A simples modificação do ingresso ao ensino superior, sem qualquer discussão prévia com a sociedade, avaliando de forma igualitária indivíduos com profundas diferenças regionais, étnicas e sócio-econômicas, provavelmente ampliará mais as formas de exclusão, pois certamente este novo modelo continuará beneficiando a quem tem maior poder aquisitivo. Entretanto, não se descarta a necessidade de uma profunda revisão no modelo de ingresso ao ensino superior no Brasil, mas novamente o foco da discussão é deslocado. O cerne da questão está em investir em políticas que busquem a melhoria da escola pública e, consequentemente, o acesso democrático às universidades que implica o acréscimo no número de vagas proporcional à contratação de docentes.

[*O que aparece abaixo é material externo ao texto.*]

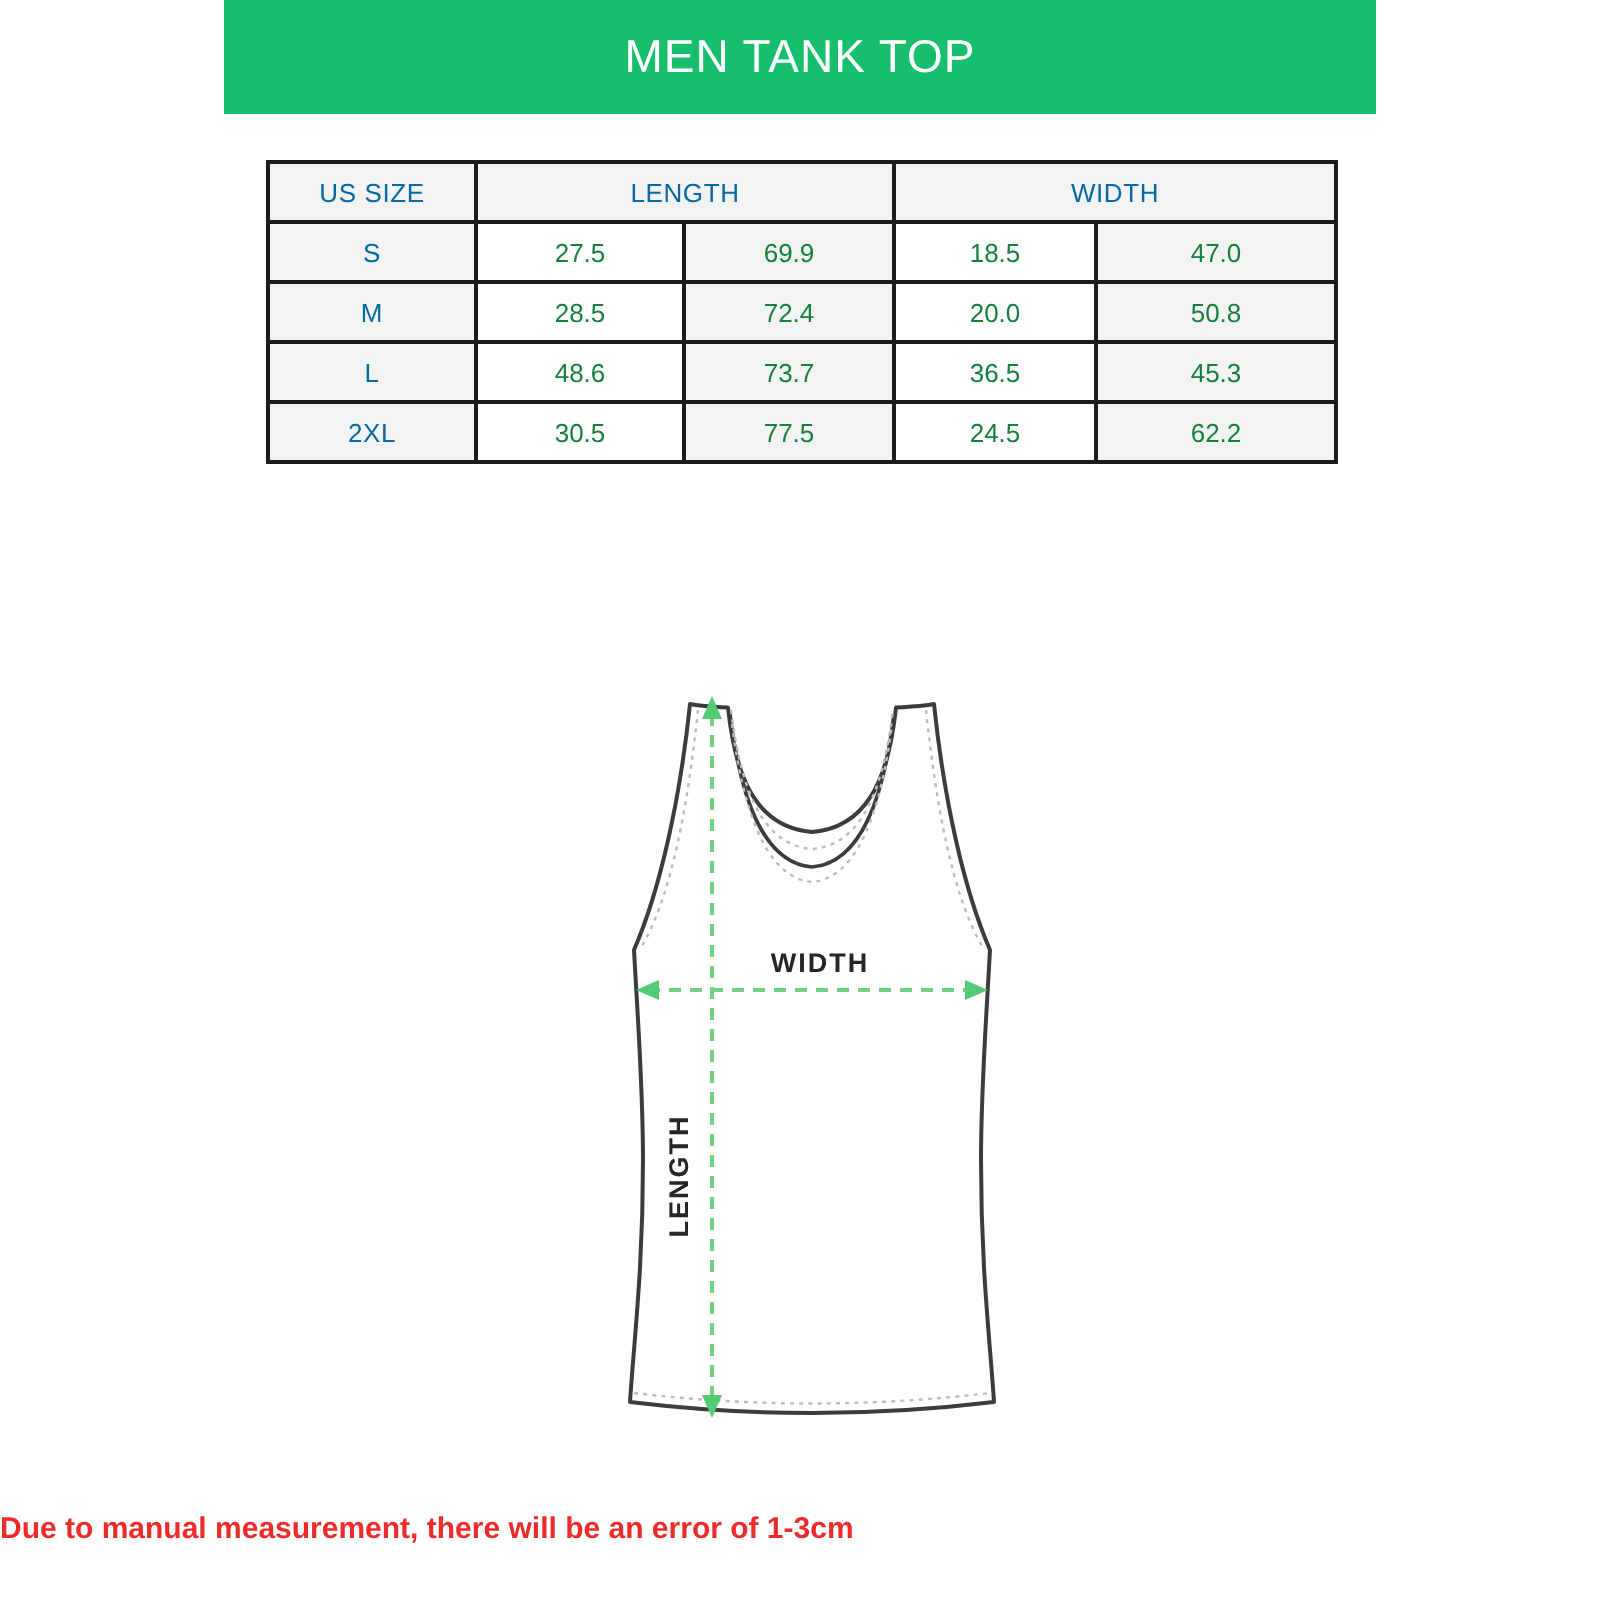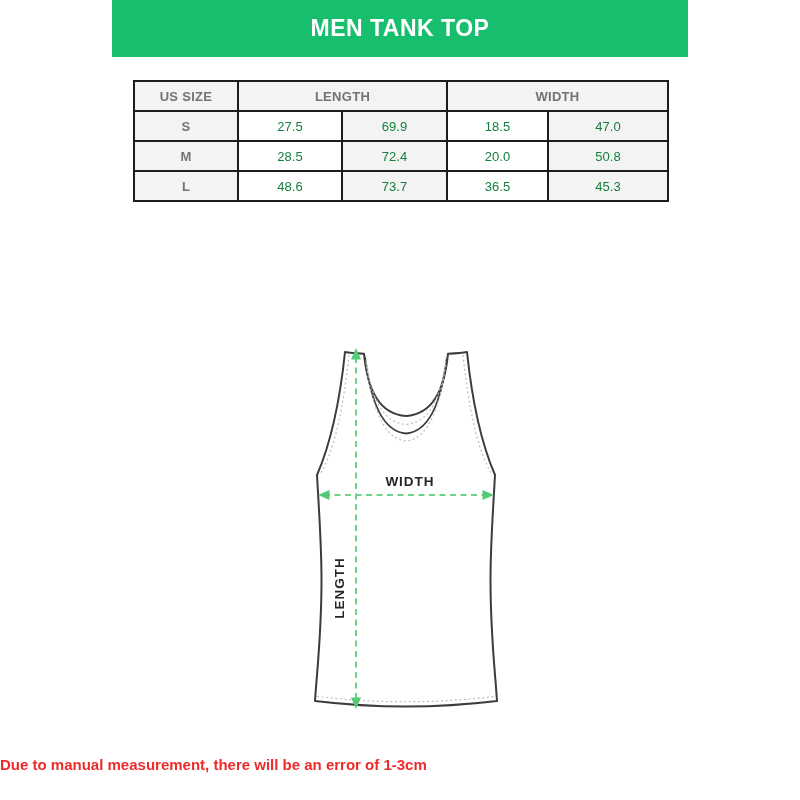--- a/index.html
+++ b/index.html
@@ -13,7 +13,7 @@
     background: #17BE6D; display: flex; align-items: center; justify-content: center;
   }
   .banner-title {
-    color: #ffffff; font-size: 23px; font-weight: 700; letter-spacing: 0.5px;
+    color: #ffffff; font-size: 23px; font-weight: 400; letter-spacing: 0.5px;
   }
   .size-table {
     position: absolute; left: 133px; top: 80px;

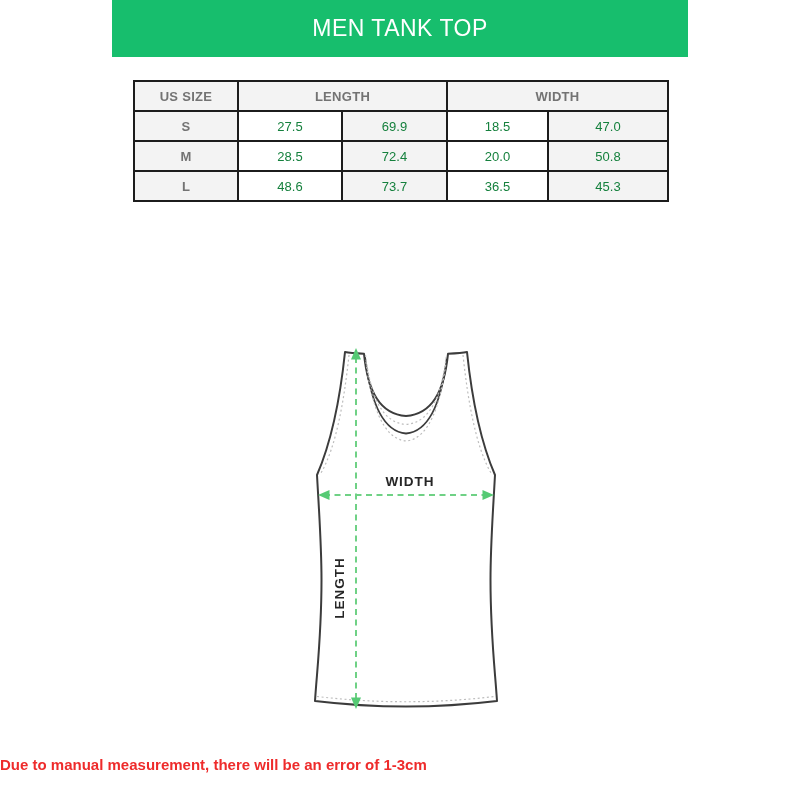--- a/index.html
+++ b/index.html
@@ -24,7 +24,7 @@
     border: 2px solid #1c1c1c; height: 30px; text-align: center;
     vertical-align: middle; background: #ffffff; padding: 0 4px;
   }
-  .size-table th { font-weight: 700; color: #737373; letter-spacing: 0.3px; }
+  .size-table th { font-weight: 400; color: #0369a1; letter-spacing: 0.3px; }
   .size-table td { font-weight: 400; color: #15803d; }
   .size-table .g { background: #f3f3f3; }
   .diagram-svg { position: absolute; left: 270px; top: 340px; }

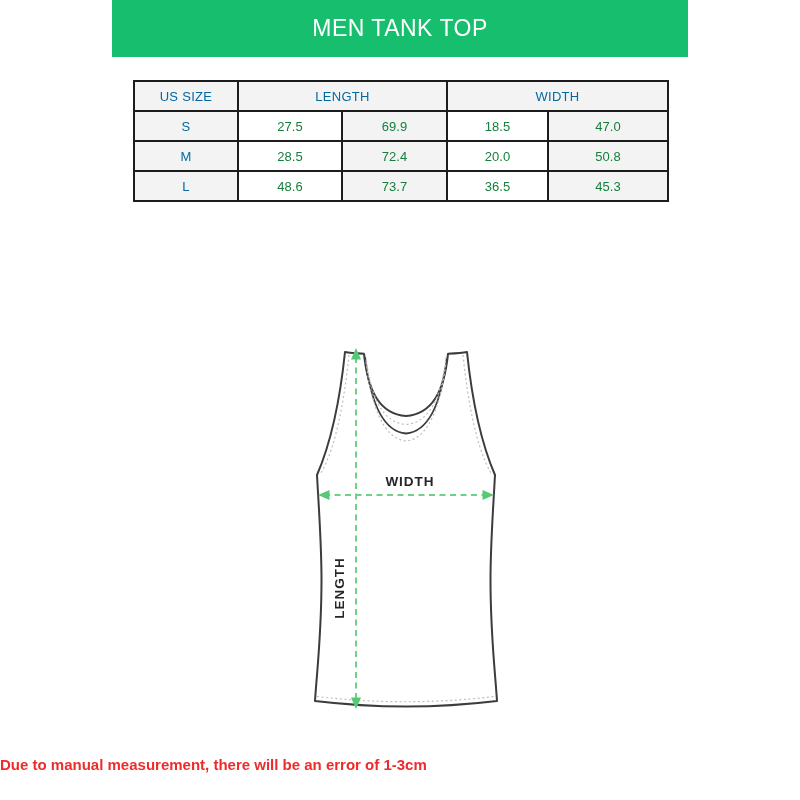--- a/index.html
+++ b/index.html
@@ -81,6 +81,13 @@
       <td>36.5</td>
       <td class="g">45.3</td>
     </tr>
+    <tr>
+      <th class="g">2XL</th>
+      <td>30.5</td>
+      <td class="g">77.5</td>
+      <td>24.5</td>
+      <td class="g">62.2</td>
+    </tr>
   </tbody>
 </table>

Devemos relembrar que há mais de dez anos foi registrado no Plano Nacional de Educação-Proposta da Sociedade Brasileira- PNE, no II Congresso Nacional de Educação - CONED, ou seja, que o gasto com Educação perfaça no mínimo 10% do PIB nacional e não os atuais 5,1%, conforme o INEP (2007), dados que parece haver sido convenientemente esquecidos por alguns que fizeram parte da sua elaboração.